### GOAL OF THE EXERCISE
In the entries below, every line with the string "none" is to be reported.

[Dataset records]
------------------------

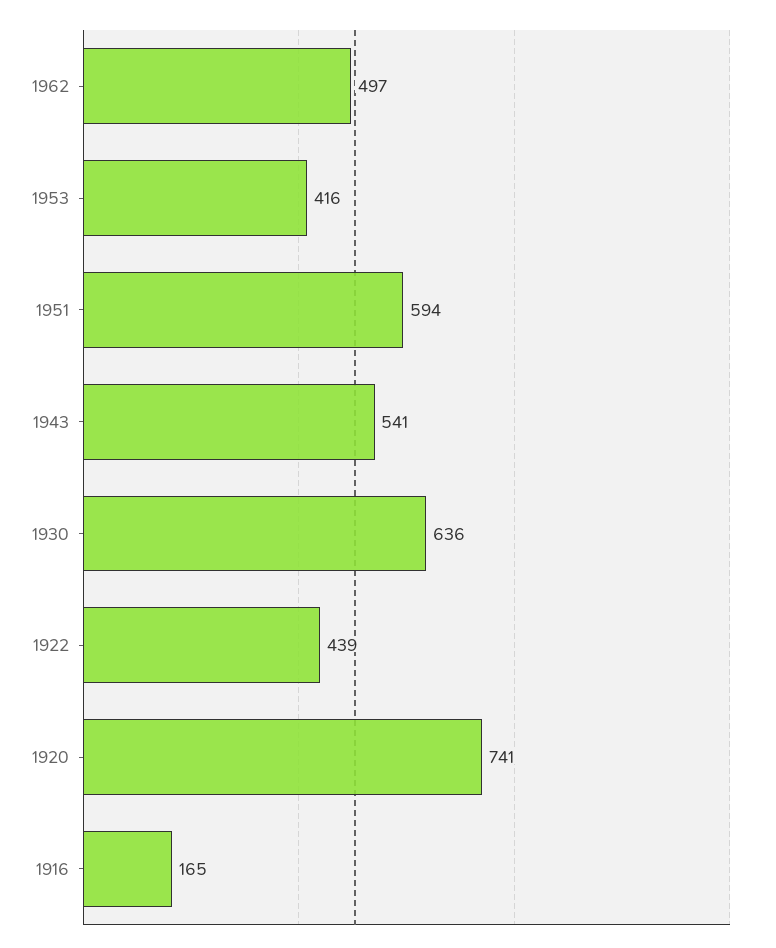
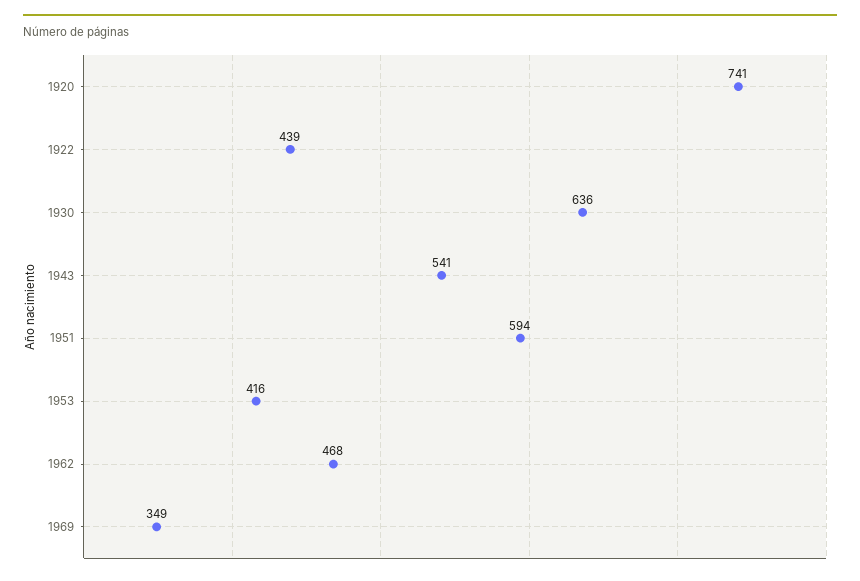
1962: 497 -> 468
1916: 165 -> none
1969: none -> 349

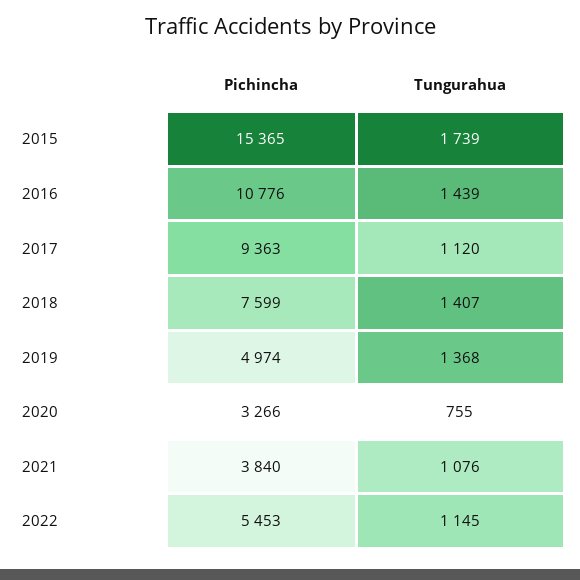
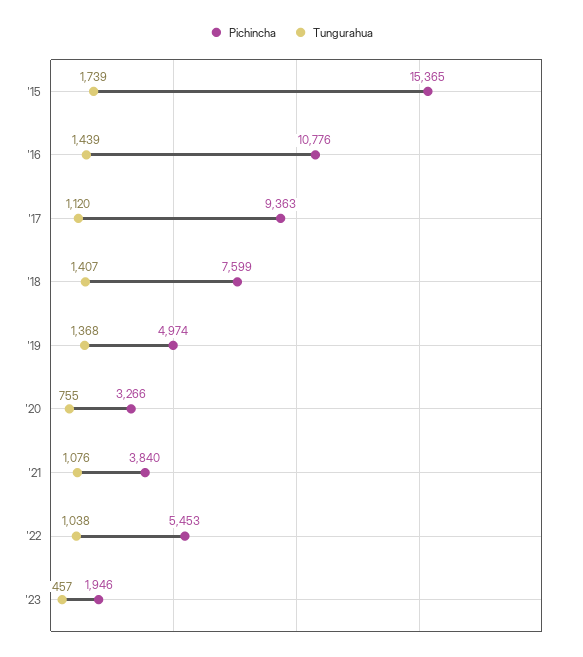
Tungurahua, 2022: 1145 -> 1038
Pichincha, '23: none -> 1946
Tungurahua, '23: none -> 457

------------------------

### RESPONSE
1916: 165 -> none
1969: none -> 349
Pichincha, '23: none -> 1946
Tungurahua, '23: none -> 457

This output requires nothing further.